By Richard Harrington
Washington Post Staff Writer
June 06, 1988

The "Halloweens" and "Friday the 13ths" and their infinite sequels get all the attention, but it's the genre-busters that keep the horror film as alive and kicking (or is that killing?) as Jason Vorhees himself.

Take "Prison," for instance. On the surface -- ads, previews, no-name cast -- it may look like every other cut-'em-up on the market, but it's really something more and something better. A thoroughly credible hybrid of the prison film and the supernatural, it has plenty of shocks, of course, but also an actual story.

"Prison," played out in the now-abandoned but still chillingly gothic Wyoming State Prison, starts off with a sizzle as inmate Charlie Forsythe is electrocuted for killing another inmate. Ethan Sharpe, the prison's notoriously brutal guard, watches coldly. It's 1956, and soon afterward the prison is closed down.

Thirty years pass, and suddenly the prison must be reopened because of overcrowding. Sharpe comes back, this time as a notoriously brutal warden -- he's given to such acts as burning the inmates' bunks and then gleefully pointing out, "Now you don't have cells, you have cages."

Sharpe's been having bad nightmares, but they're soon outstripped by reality as guards and inmates alike start meeting grisly demises (as good as the best demises in "Nightmare on Elm Streets" 1 and 3). Turns out that maybe Forsythe was innocent.

So far, so so: The revenge plot is makeshift and certainly not unknown in the horror genre. What makes it work here is the skill and energy of a young director, Renny Harlin, and a surprisingly decent ensemble.
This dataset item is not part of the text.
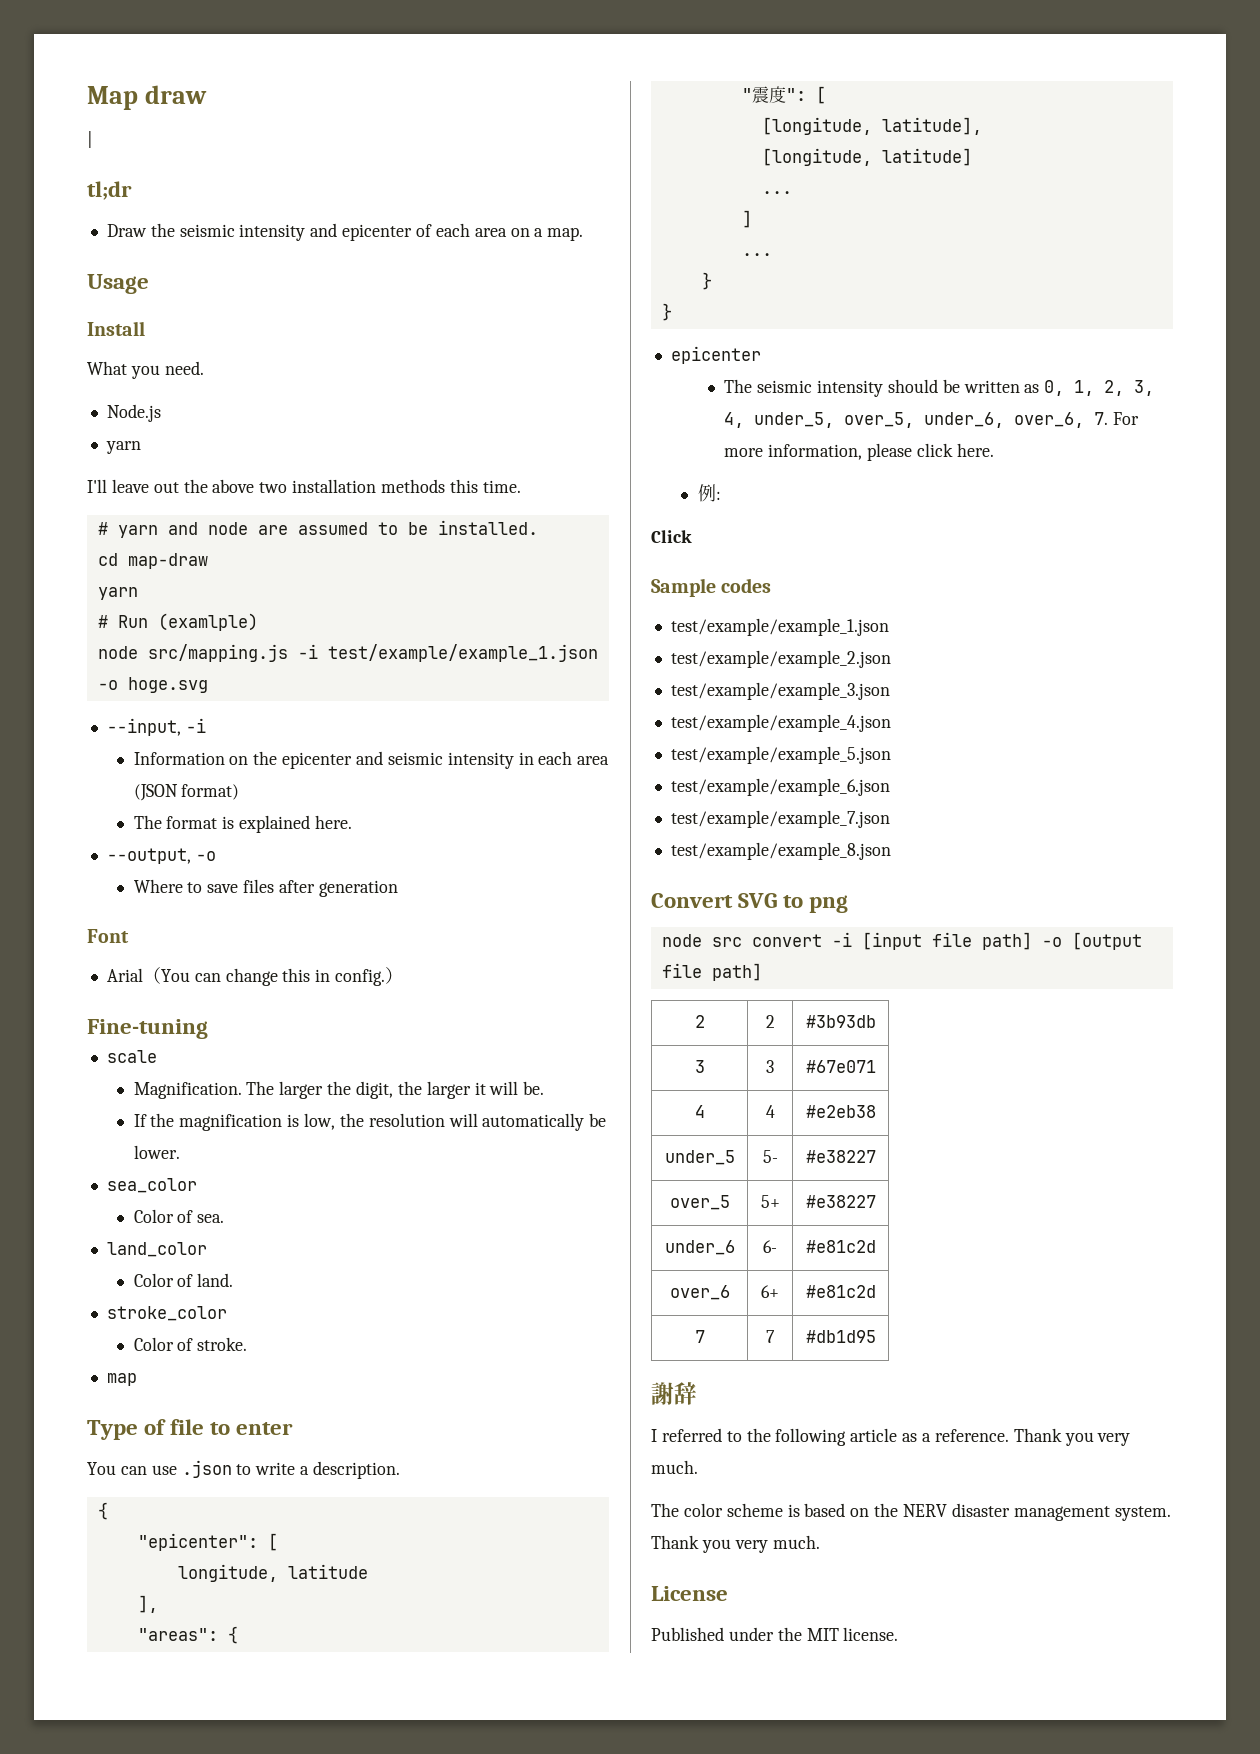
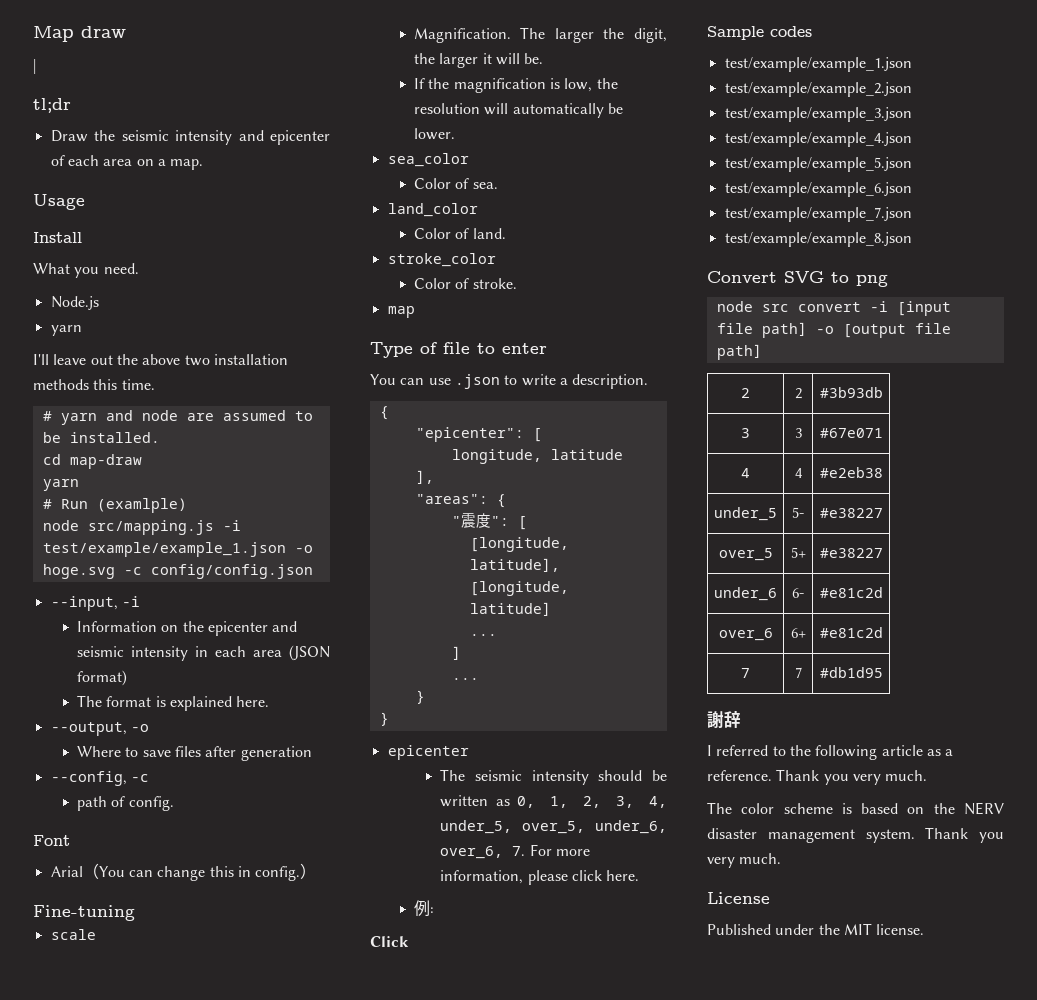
(208, 685) none -> [123,564,313,579] -c config/config.json
(398, 888) none -> [50,771,149,786] [76,796,174,811] // --config, -c // path of config.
Harlin, a Finn whose first feature was "Born American," not only captures the claustrophobic containment and dark mood of prison but moves his players around like a chess master, including some four dozen real cons who give "Prison" that genuine lived-in look.
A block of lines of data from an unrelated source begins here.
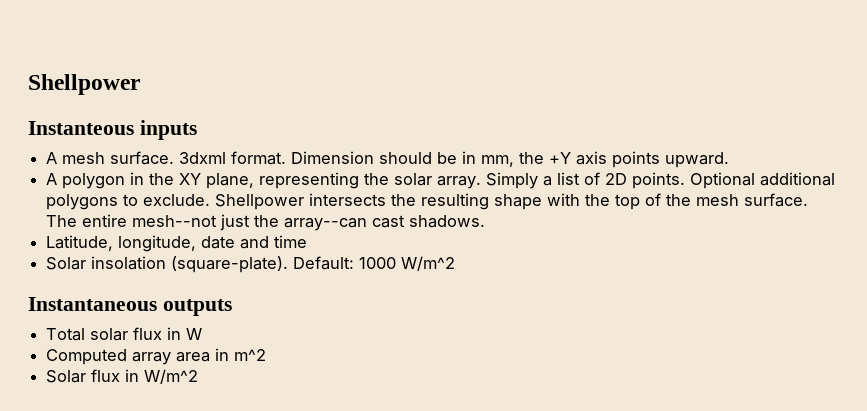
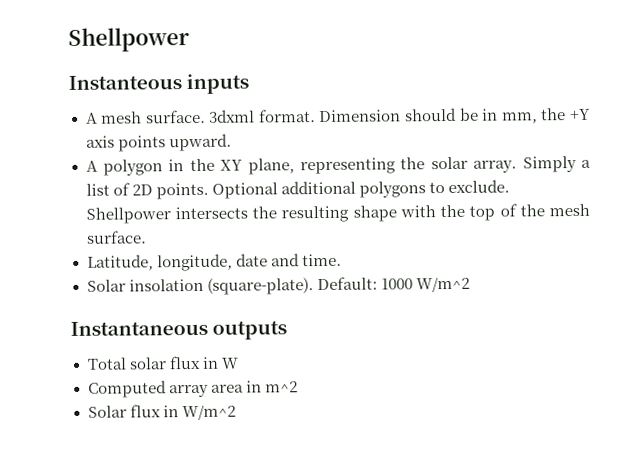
[46,214,486,231] The entire mesh--not just the array--can cast shadows. -> (147, 237) none
[274,235,308,248] time -> [301,253,342,267] time.

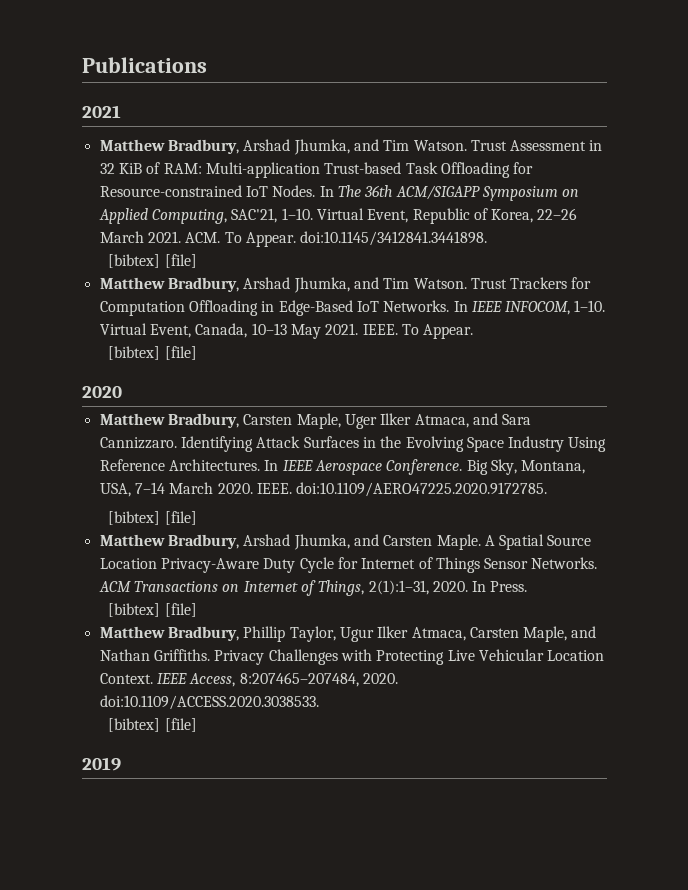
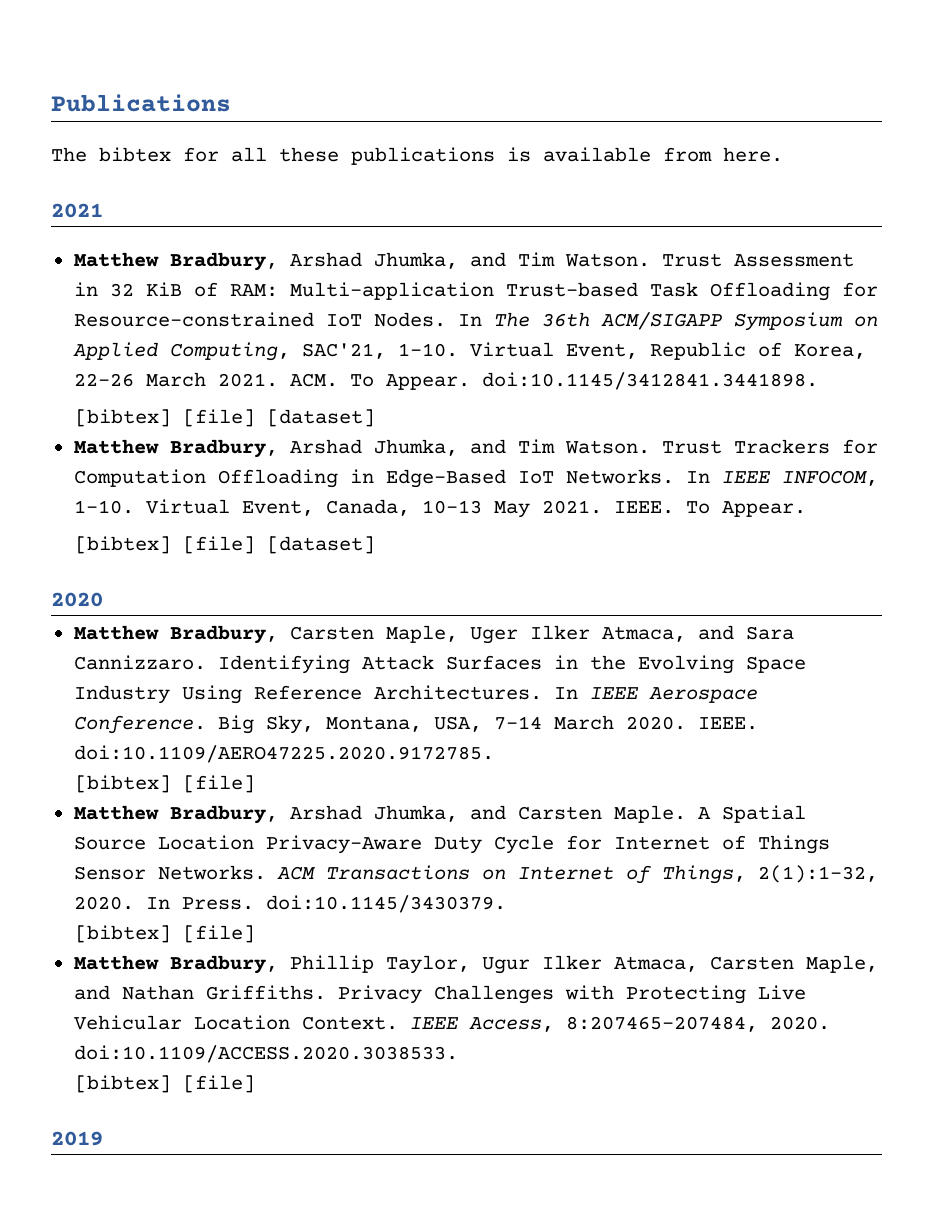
(207, 65) none -> [51,147,783,165] // The bibtex for all these publications is available from here.
(197, 261) none -> [266,409,375,427] [dataset]
(197, 353) none -> [266,536,375,554] [dataset]
[368,580,429,595] 2(1):1–31, -> [757,865,878,883] 2(1):1–32,
(528, 586) none -> [265,895,506,913] doi:10.1145/3430379.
Among the pros, Lane Smith is buggy as the warden who's run out of time, and Viggo Mortensen is something of a find as Burke, an inmate apparently bred on James Dean and Montgomery Clift films. All the supporting roles are solid as well. As for the Spirit of Forsythe, he's not just another masked menace or a flesh-rotted presence, but more of a malevolent specter à la "The Keep." When his hell breaks loose, it's quite chilling.

"Prison" is rated R and contains some gory special effects.